We have previously published a Law-Now here on how different contracts will respond to changes in the law in terms of entitlements to time and money, but as the time to leave approaches, albeit the timetable for this remains uncertain, this question of allocation of risk is increasingly arising.

The types of risks we have identified include:

  • Imposition of new or increased tariffs, taxes or import duties and potential delay caused by import restrictions – red tape, customs delays, embargos. There is also the possibility of additional costs of trading as a result of the UK no longer being part of the wider EU market and a loss of negotiating/bargaining power. BEIS data shows that the UK imported £10.3bn of building materials from the EU in 2017 - 60% of all building-material imports and a further £6.7bn comes from the rest of the world. In that context, where the UK relies heavily on these imports, and friction related to trade could cost both financially and in time.
  • Change in laws or regulatory requirements – the intention of the EU Withdrawal Bill is that the status quo will initially be maintained but whether that Bill is ever accepted by the UK Parliament remains to be seen. In any event, that is likely to change in future meaning it is a consideration for long-term contracts or those with lengthy lead-in periods.
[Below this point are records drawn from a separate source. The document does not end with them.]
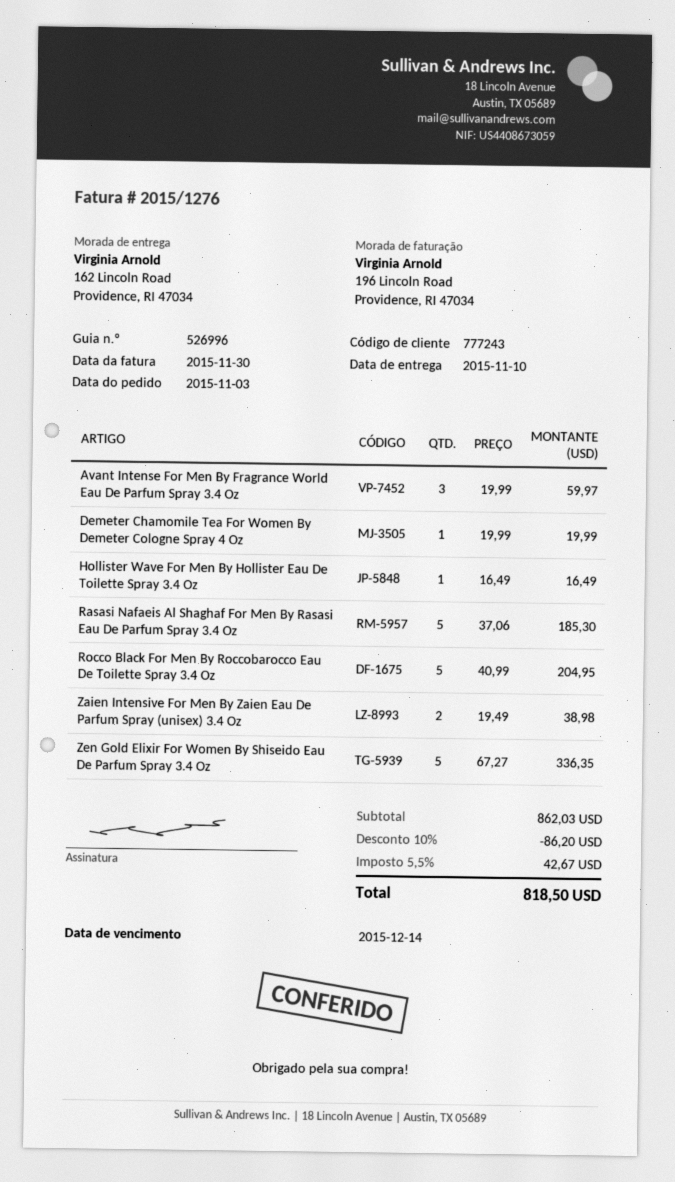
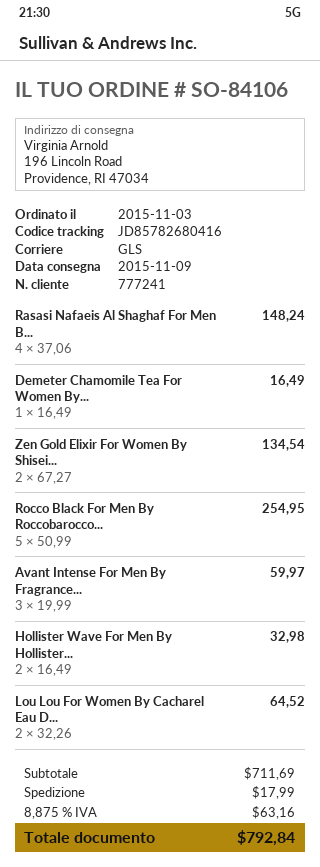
delivery date: 2015-11-10 -> 2015-11-09
customer number: 777243 -> 777241
ship to: 162 Lincoln Road, Providence, RI 47034 -> 196 Lincoln Road, Providence, RI 47034
Demeter Chamomile Tea For Women By Demeter Cologne Spray 4 Oz: 1 x 19.99 = 19.99 -> 1 x 16.49 = 16.49
Hollister Wave For Men By Hollister Eau De Toilette Spray 3.4 Oz: 1 x 16.49 = 16.49 -> 2 x 16.49 = 32.98
Rasasi Nafaeis Al Shaghaf For Men By Rasasi Eau De Parfum Spray 3.4 Oz: 5 x 37.06 = 185.30 -> 4 x 37.06 = 148.24
Rocco Black For Men By Roccobarocco Eau De Toilette Spray 3.4 Oz: 5 x 40.99 = 204.95 -> 5 x 50.99 = 254.95
Zaien Intensive For Men By Zaien Eau De Parfum Spray (unisex) 3.4 Oz: 2 x 19.49 = 38.98 -> none
Zen Gold Elixir For Women By Shiseido Eau De Parfum Spray 3.4 Oz: 5 x 67.27 = 336.35 -> 2 x 67.27 = 134.54
Lou Lou For Women By Cacharel Eau D...: none -> 2 x 32.26 = 64.52
subtotal: 862.03 -> 711.69
discount: 10% = 86.20 -> none
shipping: none -> 17.99
tax: 5.5% = 42.67 -> 8.875% = 63.16
total: 818.50 -> 792.84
There is certainly the possibility of EU laws developing so that there is no longer equivalence between UK and EU going forward.
  • Licences and consents – there is the possibility of the UK no longer benefiting from EU-wide approval schemes or reciprocal arrangements between the EU and the rest of world.
  • Availability of key personnel and labour if there are restrictions in movement of people or simply if the UK becomes a less attractive place to live and work. There were 217,000 EU nationals working in the UK construction industry in 2017, accounting for 9.3% of the total construction workforce.
  • Increased costs (labour, materials, equipment, exchange rate fluctuations, interest rate fluctuations, cost of borrowing)
  • Impact of the above factors on the supply chain and implications if it started to fail.
  • Impact on economic viability of projects if delays or increased costs mean that the business case for them is no longer met.

A number of different contractual solutions are being developed to deal with these although no settled market position has yet emerged.

Conclusion

Given the above, whilst it is unlikely we will see a rush to the courts with frustration arguments as a result of Brexit, it once again puts the spotlight on the management of uncertain and unquantifiable risks in the construction industry and how these are allocated. It does serve as a useful prompt that it is necessary to keep thinking about the possible legal and market consequences of this and other risks inherent in an era of political and economic uncertainty and how to brace for these.

References: Canary Wharf (BP4) T1 Ltd v European Medicines Agency [2019] EWHC 335 (Ch).